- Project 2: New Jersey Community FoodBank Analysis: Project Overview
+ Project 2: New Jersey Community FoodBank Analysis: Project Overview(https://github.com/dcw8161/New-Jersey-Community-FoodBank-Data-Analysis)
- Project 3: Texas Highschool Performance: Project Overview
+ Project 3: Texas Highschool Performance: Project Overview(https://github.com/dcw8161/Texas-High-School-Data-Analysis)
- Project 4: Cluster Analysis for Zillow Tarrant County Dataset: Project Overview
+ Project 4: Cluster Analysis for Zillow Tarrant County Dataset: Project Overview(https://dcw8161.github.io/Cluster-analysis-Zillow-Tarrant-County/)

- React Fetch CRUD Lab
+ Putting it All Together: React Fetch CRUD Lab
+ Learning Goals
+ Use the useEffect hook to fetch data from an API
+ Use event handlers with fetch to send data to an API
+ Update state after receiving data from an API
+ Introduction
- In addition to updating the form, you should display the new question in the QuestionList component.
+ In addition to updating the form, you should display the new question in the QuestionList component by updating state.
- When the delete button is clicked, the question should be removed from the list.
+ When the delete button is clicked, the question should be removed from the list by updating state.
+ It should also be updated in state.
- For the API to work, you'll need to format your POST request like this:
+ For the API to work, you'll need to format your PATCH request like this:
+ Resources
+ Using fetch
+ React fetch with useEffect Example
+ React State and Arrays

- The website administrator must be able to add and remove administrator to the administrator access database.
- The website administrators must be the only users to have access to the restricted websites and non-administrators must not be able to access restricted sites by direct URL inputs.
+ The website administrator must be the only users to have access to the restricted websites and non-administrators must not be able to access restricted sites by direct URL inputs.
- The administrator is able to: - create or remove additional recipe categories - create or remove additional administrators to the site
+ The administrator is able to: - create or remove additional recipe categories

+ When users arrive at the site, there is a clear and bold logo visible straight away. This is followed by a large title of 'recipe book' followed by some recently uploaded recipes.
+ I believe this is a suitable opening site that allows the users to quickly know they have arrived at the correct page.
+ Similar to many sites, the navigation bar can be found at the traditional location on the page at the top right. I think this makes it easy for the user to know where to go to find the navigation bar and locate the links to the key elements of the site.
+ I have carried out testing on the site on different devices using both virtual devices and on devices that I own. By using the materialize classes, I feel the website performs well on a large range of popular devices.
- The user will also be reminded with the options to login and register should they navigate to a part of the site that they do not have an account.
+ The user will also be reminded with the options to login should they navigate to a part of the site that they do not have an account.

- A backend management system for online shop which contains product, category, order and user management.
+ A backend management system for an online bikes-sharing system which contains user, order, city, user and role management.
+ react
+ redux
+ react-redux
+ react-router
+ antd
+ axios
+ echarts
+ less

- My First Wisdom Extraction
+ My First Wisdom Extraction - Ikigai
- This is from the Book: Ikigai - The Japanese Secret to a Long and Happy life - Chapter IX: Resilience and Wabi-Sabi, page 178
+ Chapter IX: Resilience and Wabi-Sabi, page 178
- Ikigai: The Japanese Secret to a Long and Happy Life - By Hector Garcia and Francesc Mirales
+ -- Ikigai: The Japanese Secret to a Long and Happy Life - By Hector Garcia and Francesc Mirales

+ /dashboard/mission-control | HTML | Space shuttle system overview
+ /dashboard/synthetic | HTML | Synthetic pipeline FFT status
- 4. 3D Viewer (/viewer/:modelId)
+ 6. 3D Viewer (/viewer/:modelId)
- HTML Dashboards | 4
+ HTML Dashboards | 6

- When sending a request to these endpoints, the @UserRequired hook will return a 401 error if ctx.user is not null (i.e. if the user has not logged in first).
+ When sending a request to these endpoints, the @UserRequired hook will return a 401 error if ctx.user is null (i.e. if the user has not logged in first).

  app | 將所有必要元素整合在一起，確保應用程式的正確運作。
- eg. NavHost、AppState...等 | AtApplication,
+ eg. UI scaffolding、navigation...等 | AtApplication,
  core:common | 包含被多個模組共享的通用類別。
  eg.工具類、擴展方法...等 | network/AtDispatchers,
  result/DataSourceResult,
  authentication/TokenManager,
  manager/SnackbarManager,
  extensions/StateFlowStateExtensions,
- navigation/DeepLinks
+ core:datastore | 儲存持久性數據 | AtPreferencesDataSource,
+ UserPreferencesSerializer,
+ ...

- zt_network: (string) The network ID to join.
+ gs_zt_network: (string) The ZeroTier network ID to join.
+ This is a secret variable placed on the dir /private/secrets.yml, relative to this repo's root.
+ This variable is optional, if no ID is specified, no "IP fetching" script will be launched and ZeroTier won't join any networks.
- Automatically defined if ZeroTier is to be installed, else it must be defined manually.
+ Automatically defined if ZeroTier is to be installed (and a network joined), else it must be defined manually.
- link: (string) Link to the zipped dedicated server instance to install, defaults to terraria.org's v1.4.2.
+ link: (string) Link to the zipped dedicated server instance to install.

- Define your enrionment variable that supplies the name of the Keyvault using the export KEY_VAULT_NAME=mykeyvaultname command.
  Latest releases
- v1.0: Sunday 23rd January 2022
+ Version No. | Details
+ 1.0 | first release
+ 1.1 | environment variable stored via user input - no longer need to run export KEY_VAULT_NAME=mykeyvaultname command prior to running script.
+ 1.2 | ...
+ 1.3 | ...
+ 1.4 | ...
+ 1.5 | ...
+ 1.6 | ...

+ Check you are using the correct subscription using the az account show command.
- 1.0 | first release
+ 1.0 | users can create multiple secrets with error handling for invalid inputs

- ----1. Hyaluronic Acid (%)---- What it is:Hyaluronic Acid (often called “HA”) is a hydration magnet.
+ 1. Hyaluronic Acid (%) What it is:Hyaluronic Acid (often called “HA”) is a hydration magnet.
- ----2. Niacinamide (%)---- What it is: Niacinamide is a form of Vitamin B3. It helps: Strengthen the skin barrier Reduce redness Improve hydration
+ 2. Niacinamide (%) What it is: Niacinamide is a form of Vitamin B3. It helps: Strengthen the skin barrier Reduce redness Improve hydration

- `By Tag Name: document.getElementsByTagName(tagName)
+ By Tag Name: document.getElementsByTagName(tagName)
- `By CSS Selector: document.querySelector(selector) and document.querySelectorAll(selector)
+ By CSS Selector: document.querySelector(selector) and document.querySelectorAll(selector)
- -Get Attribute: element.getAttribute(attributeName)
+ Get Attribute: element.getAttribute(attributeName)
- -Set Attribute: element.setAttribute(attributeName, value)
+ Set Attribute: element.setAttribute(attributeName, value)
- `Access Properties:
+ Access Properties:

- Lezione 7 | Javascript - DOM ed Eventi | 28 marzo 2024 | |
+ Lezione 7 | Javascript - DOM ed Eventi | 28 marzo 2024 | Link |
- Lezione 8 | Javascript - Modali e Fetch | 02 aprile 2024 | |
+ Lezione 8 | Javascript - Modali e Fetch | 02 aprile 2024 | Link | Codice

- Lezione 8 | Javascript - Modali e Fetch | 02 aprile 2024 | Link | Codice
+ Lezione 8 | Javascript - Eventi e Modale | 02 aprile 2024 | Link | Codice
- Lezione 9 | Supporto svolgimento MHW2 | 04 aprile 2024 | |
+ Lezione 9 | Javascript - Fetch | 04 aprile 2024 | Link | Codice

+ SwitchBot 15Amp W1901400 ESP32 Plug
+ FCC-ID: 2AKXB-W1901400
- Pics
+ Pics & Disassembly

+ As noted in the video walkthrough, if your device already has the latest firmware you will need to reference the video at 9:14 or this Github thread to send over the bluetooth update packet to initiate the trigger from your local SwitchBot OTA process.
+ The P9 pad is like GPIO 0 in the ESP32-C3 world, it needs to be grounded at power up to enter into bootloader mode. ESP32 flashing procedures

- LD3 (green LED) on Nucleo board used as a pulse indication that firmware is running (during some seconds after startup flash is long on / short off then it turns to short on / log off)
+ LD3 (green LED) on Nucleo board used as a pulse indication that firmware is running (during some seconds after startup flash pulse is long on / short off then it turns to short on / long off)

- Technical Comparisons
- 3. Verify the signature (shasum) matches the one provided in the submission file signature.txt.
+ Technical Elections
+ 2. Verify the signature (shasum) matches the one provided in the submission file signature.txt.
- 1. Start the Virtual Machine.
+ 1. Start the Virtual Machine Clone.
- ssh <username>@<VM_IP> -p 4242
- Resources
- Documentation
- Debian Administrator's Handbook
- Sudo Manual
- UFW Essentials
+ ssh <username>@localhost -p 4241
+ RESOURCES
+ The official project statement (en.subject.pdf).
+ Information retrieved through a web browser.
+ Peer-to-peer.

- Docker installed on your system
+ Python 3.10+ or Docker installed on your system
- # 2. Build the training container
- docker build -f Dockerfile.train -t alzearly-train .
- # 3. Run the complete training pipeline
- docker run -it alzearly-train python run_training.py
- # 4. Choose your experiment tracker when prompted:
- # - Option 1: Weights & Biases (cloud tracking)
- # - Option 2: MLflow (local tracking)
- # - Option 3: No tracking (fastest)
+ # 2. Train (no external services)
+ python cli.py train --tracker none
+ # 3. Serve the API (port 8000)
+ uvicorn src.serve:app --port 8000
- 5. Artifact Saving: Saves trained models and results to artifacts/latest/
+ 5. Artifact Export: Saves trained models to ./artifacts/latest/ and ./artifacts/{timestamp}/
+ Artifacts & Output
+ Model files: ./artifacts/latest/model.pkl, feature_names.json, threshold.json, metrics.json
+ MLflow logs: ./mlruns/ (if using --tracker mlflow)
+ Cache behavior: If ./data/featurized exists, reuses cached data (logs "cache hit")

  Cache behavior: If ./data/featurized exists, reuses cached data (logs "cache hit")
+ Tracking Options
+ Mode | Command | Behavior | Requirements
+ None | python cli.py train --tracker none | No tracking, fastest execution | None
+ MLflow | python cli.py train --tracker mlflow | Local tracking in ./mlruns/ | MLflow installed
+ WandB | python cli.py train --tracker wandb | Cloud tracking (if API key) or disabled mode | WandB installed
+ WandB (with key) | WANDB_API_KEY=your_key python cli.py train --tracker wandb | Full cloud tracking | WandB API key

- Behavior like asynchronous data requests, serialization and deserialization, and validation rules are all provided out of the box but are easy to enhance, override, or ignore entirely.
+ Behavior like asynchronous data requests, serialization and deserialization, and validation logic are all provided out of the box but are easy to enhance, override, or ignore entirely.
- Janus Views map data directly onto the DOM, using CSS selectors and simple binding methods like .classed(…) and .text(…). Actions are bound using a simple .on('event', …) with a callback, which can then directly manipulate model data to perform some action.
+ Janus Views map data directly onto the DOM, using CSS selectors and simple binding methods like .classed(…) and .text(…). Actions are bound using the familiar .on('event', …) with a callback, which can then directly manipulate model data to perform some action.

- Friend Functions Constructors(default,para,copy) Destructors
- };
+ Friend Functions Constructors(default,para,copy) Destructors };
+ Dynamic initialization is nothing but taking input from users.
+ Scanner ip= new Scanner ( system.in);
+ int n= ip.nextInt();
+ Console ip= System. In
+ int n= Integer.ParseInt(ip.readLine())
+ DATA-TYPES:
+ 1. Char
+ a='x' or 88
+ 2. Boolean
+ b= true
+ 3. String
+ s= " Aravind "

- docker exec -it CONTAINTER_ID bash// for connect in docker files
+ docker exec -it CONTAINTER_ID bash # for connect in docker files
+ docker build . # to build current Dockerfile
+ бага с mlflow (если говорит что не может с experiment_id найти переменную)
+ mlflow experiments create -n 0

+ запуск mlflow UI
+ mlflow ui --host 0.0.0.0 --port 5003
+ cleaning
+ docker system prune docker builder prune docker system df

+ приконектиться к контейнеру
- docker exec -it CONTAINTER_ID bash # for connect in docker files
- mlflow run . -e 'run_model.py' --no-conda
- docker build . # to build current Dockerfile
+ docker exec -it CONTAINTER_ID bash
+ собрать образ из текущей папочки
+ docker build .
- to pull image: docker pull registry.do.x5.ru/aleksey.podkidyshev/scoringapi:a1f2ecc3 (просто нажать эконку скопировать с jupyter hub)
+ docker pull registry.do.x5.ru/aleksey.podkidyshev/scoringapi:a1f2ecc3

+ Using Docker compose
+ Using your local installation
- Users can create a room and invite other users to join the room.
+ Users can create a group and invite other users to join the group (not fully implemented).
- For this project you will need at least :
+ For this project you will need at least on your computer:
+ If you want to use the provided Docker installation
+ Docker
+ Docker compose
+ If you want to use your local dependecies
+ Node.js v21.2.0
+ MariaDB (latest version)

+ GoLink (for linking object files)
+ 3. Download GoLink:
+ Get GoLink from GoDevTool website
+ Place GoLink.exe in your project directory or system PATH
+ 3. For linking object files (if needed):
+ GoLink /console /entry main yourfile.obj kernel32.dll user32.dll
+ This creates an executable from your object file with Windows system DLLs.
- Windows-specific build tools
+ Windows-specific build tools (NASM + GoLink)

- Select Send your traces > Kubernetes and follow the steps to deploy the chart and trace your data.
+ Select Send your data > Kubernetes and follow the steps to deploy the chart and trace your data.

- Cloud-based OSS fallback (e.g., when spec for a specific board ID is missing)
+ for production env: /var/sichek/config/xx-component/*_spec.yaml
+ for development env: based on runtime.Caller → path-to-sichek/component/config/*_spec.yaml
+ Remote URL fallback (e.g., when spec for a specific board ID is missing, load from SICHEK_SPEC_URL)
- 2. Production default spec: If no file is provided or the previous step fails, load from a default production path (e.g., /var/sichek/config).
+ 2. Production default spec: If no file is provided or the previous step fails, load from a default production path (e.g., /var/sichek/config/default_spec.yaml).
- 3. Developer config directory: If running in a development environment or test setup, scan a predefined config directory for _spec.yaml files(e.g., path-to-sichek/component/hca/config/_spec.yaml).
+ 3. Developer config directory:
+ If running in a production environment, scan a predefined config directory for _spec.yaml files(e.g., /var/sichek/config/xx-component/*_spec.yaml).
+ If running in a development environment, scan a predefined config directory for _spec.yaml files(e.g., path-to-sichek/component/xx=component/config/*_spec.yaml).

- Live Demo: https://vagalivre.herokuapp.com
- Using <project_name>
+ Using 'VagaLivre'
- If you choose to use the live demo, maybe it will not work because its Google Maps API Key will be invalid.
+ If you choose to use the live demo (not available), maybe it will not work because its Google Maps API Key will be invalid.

(Task objective) Using the records above, restate word for word the lines from the one with "format your PATCH" through the one with "the correct page.", both included.

(Exercise response)
+ For the API to work, you'll need to format your PATCH request like this:
+ Resources
+ Using fetch
+ React fetch with useEffect Example
+ React State and Arrays

- The website administrator must be able to add and remove administrator to the administrator access database.
- The website administrators must be the only users to have access to the restricted websites and non-administrators must not be able to access restricted sites by direct URL inputs.
+ The website administrator must be the only users to have access to the restricted websites and non-administrators must not be able to access restricted sites by direct URL inputs.
- The administrator is able to: - create or remove additional recipe categories - create or remove additional administrators to the site
+ The administrator is able to: - create or remove additional recipe categories

+ When users arrive at the site, there is a clear and bold logo visible straight away. This is followed by a large title of 'recipe book' followed by some recently uploaded recipes.
+ I believe this is a suitable opening site that allows the users to quickly know they have arrived at the correct page.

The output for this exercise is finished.